▼
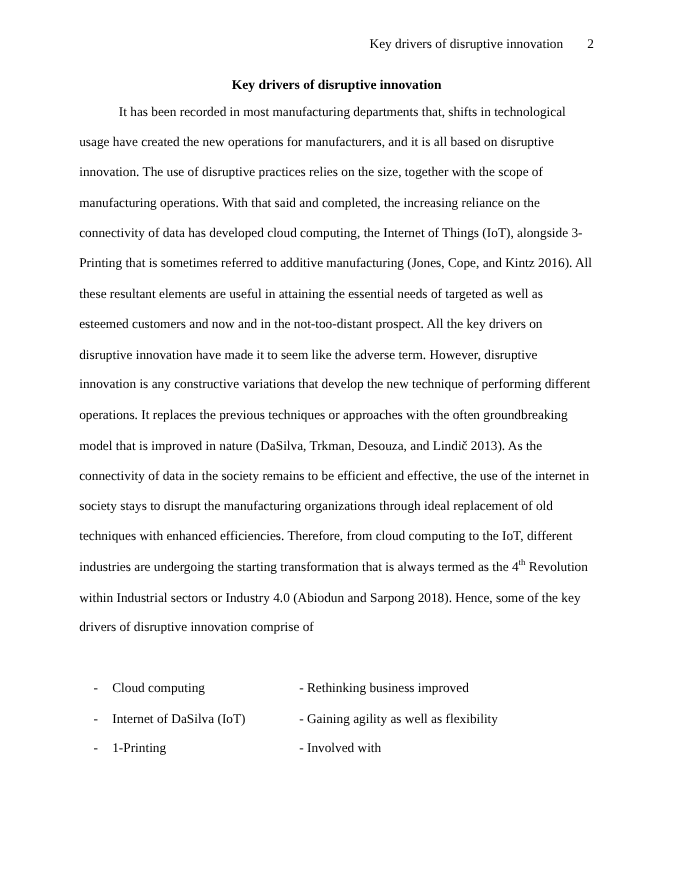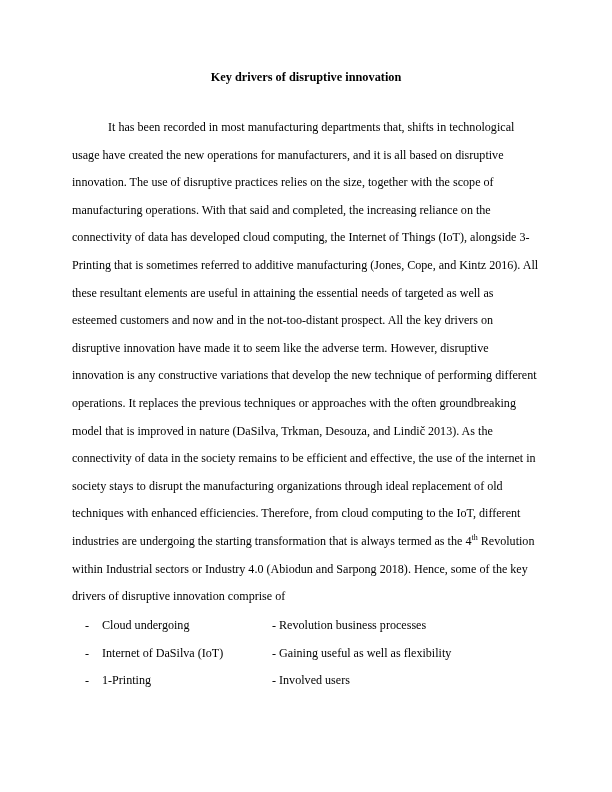"Key drivers of disruptive innovation 2" div.header { html: none -> <div> <span>Key drivers of disruptive innovation</span><span>2</span> </div> }
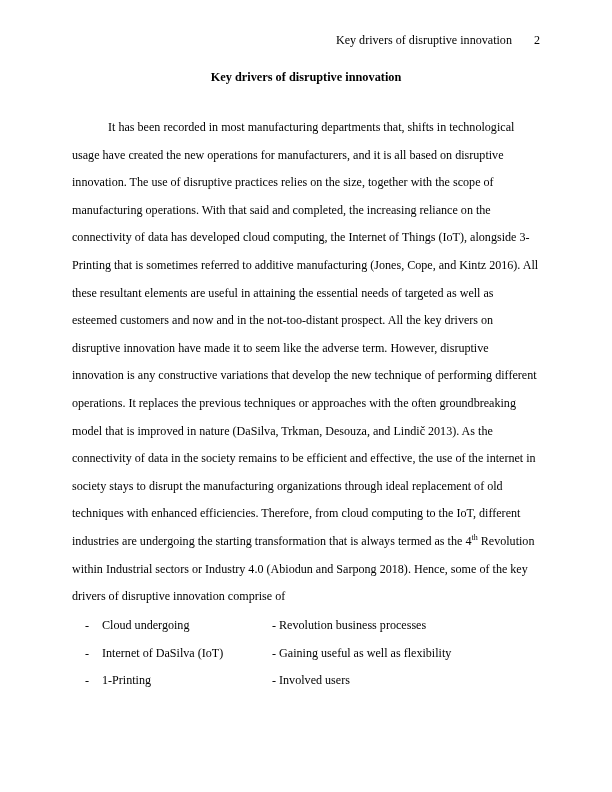"It has been recorded in" .body-text { top: 114px -> 88px }
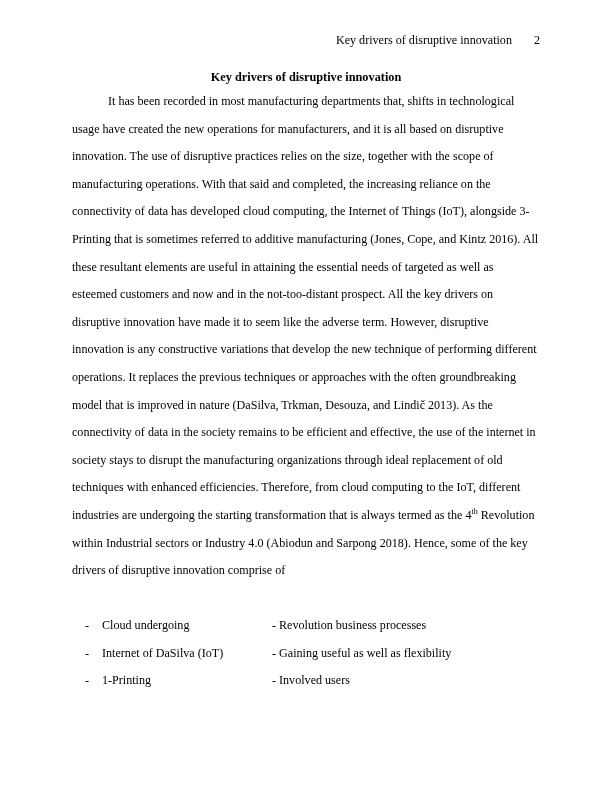"Cloud undergoing" div.left-col { text: undergoing -> computing }
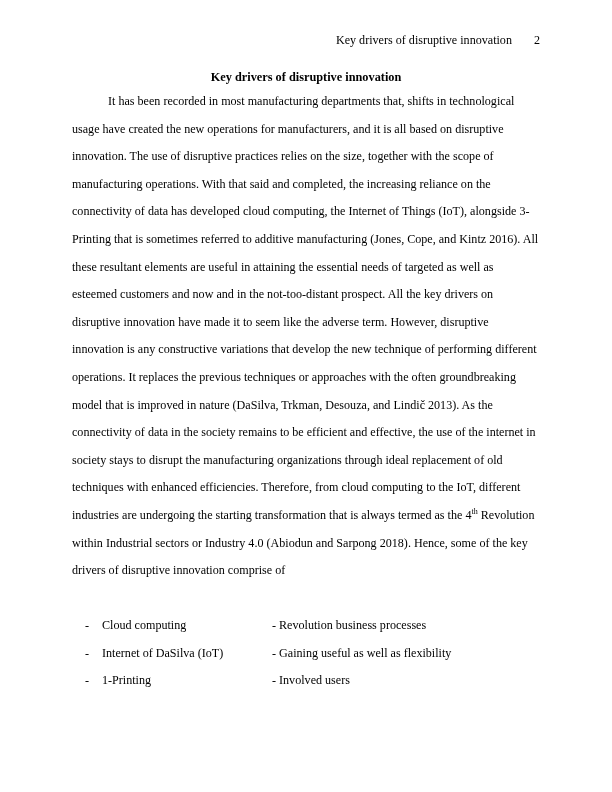"- Revolution business processes" div.right-col { text: Revolution business processes -> Rethinking business improved }
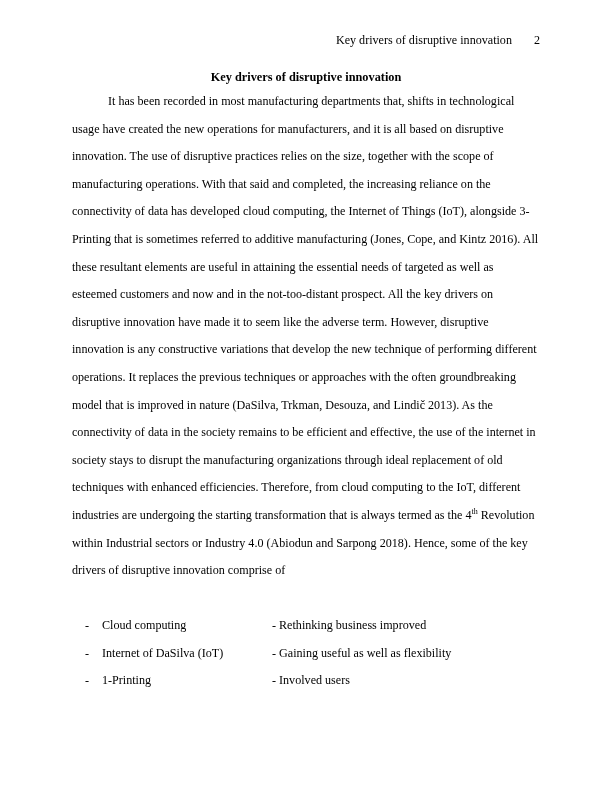"- Gaining useful as well" div.right-col { text: useful -> agility }
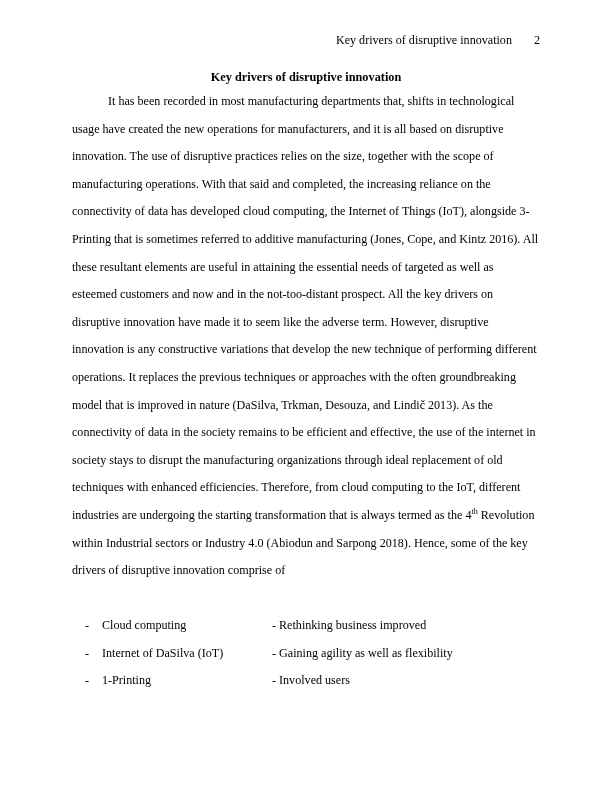"- Involved users" div.right-col { text: users -> with }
▲
• **WORK ORDER**:
Quote only what lies between the first line of the records and the line containing "Gaining useful as", please, including both lines and excluding images.

• **EXPECTED ANSWER**:
"Key drivers of disruptive innovation 2" div.header { html: none -> <div> <span>Key drivers of disruptive innovation</span><span>2</span> </div> }
"It has been recorded in" .body-text { top: 114px -> 88px }
"Cloud undergoing" div.left-col { text: undergoing -> computing }
"- Revolution business processes" div.right-col { text: Revolution business processes -> Rethinking business improved }
"- Gaining useful as well" div.right-col { text: useful -> agility }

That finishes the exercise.